Até agora nenhuma das famílias conseguiu falar com o único sobrevivente. João Gouveia era o líder da comissão de praxes, e o único que pode explicar o que aconteceu naquela noite, mas até agora tem mantido o silêncio.

Ao «Jornal de Notícias», o avô de uma das vítimas adianta que as famílias ponderam apresentar nos próximos dias uma queixa conjunta no Ministério Público contra João Gouveia.

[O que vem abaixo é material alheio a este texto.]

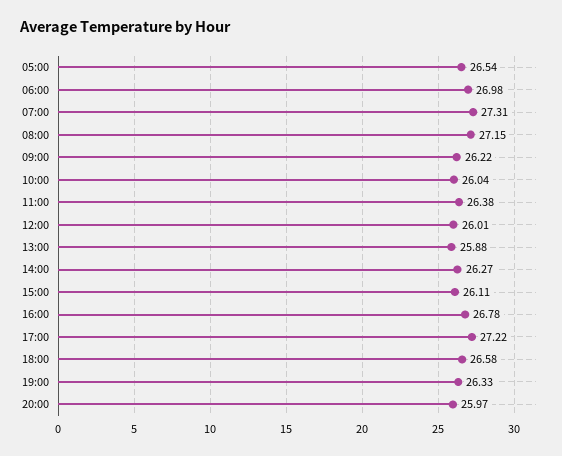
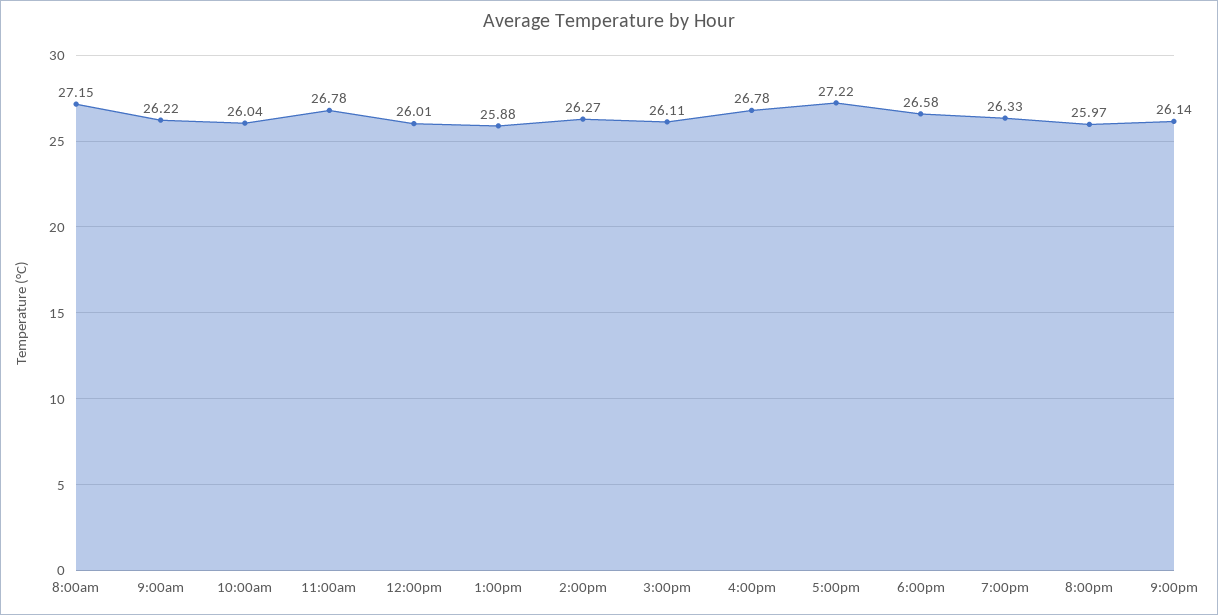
05:00: 26.54 -> none
06:00: 26.98 -> none
07:00: 27.31 -> none
11:00: 26.38 -> 26.78
9:00pm: none -> 26.14

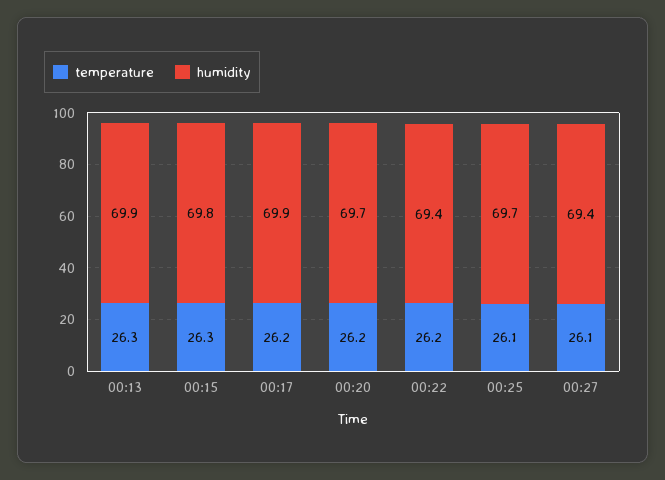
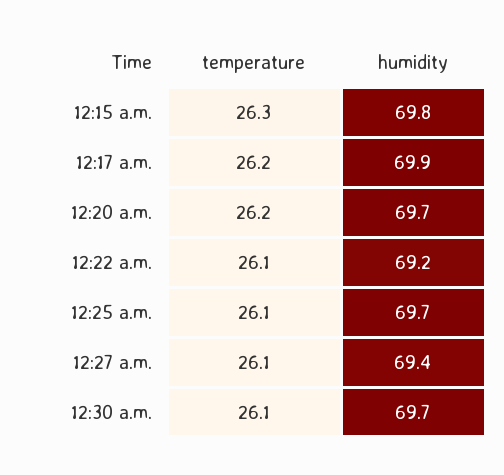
temperature, 00:13: 26.3 -> none
humidity, 00:13: 69.9 -> none
temperature, 00:22: 26.2 -> 26.1
humidity, 00:22: 69.4 -> 69.2
temperature, 12:30 a.m.: none -> 26.1
humidity, 12:30 a.m.: none -> 69.7

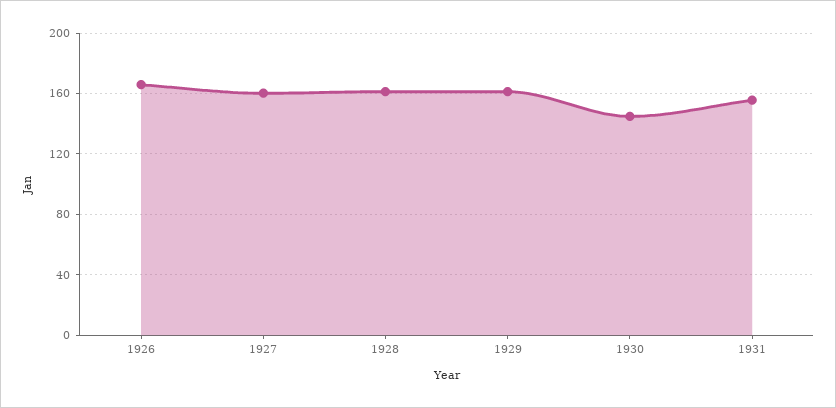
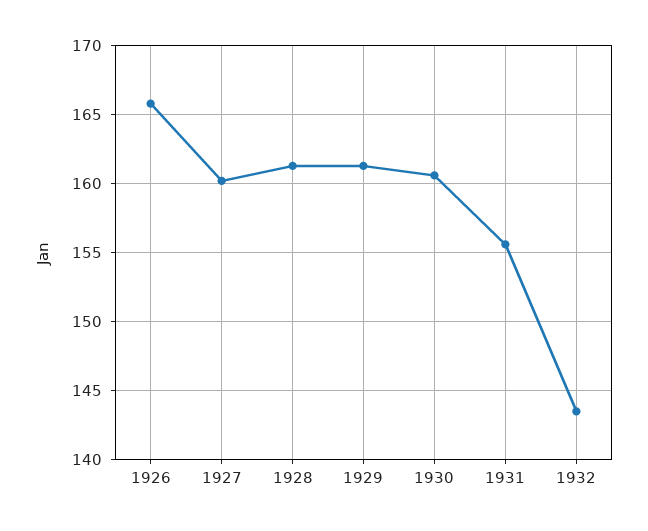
1930: 145 -> 160.5
1932: none -> 143.5

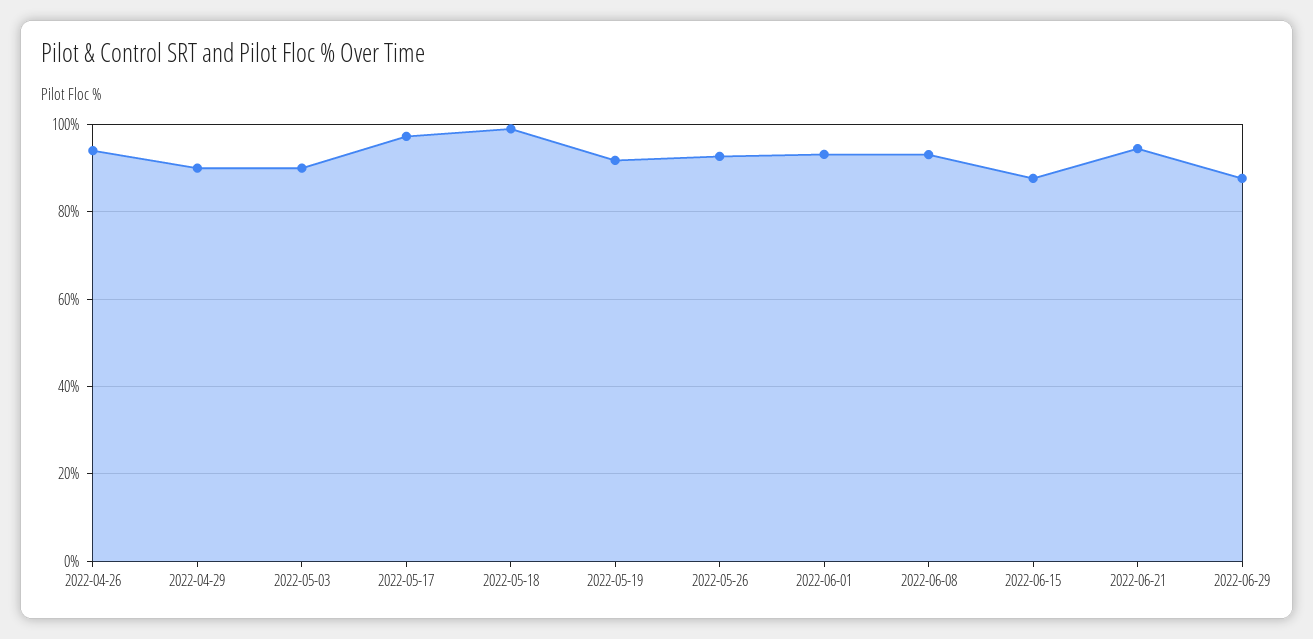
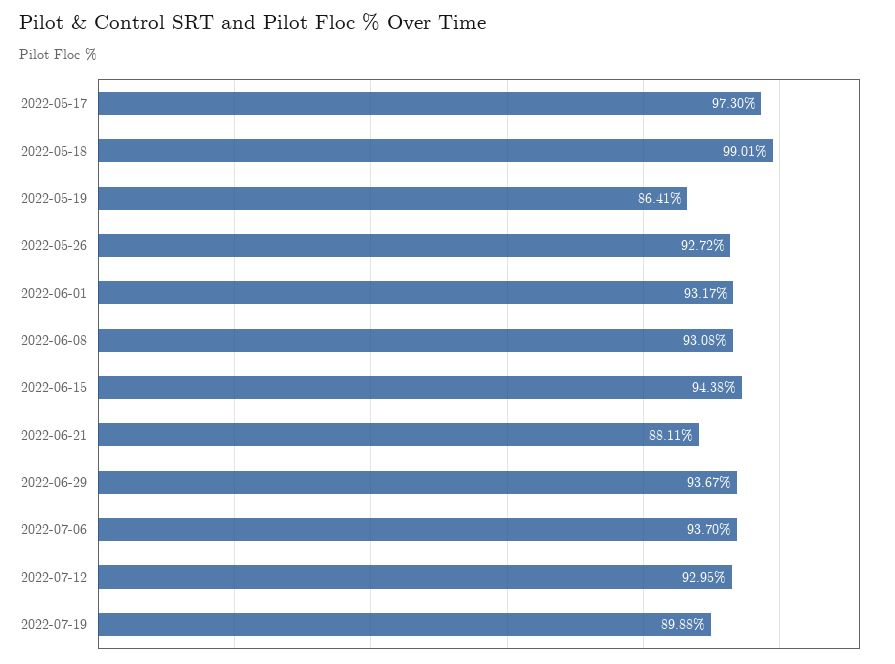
2022-04-26: 94 -> none
2022-04-29: 90 -> none
2022-05-03: 90 -> none
2022-05-19: 92 -> 86.41
2022-06-15: 88 -> 94.38
2022-06-21: 94 -> 88.11
2022-06-29: 88 -> 93.67
2022-07-06: none -> 93.7
2022-07-12: none -> 92.95
2022-07-19: none -> 89.88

Ao jornal «Público», os pais dos jovens universitários, quatro raparigas e dois rapazes, admitem também constituir-se assistentes no inquérito-crime aberto pelo MP. Isso permitirá às famílias estar a par do que se passa nos autos e pedir, por exemplo, a realização de diligências.

A decisão será tomada este sábado. As seis famílias reúnem-se antes da cerimónia de homenagem às vítimas no local da tragédia. Será realizada uma missa no areal do Meco, e se as condições meteorológicas o permitirem, serão ainda lançados ao ar 600 balões.

O MP já ordenou a audição de João Gouveia, na qualidade de testemunha e lembra que não existem, para já, quaisquer elementos que indiciem a prática de crime.